[Collected data]
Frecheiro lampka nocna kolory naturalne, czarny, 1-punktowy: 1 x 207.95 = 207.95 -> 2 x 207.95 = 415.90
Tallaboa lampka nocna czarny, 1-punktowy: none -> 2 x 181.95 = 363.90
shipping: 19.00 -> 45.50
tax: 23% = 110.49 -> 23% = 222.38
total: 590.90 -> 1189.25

* * *

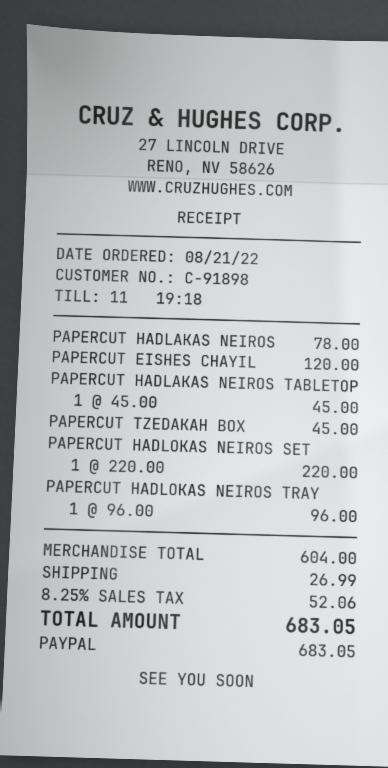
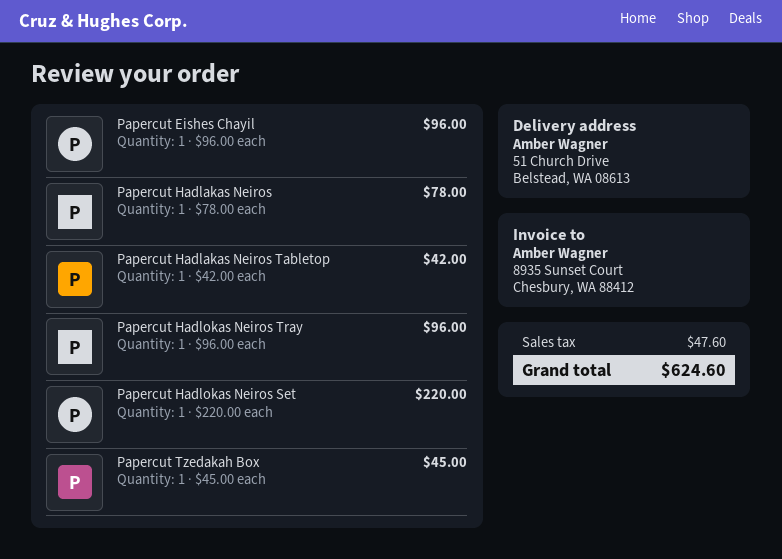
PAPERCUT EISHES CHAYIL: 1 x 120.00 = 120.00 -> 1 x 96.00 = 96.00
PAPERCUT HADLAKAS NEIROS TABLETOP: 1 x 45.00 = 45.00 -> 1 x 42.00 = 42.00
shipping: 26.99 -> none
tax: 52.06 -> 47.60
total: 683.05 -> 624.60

==

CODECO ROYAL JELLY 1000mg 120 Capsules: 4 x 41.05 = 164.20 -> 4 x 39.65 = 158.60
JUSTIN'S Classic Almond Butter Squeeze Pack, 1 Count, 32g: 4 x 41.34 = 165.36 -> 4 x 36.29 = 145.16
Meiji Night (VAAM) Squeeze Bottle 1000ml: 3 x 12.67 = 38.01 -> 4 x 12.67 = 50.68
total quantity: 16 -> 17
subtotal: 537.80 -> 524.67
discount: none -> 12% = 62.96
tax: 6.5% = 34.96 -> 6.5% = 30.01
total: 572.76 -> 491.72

YOUR INSTRUCTIONS
Every line above from the line with "PAPERCUT EISHES CHAYIL: 1" to the line with "total: 683.05 -> 624.60", inclusive, must be returned exactly; no other line belongs in the reply.

ANSWER SPACE
PAPERCUT EISHES CHAYIL: 1 x 120.00 = 120.00 -> 1 x 96.00 = 96.00
PAPERCUT HADLAKAS NEIROS TABLETOP: 1 x 45.00 = 45.00 -> 1 x 42.00 = 42.00
shipping: 26.99 -> none
tax: 52.06 -> 47.60
total: 683.05 -> 624.60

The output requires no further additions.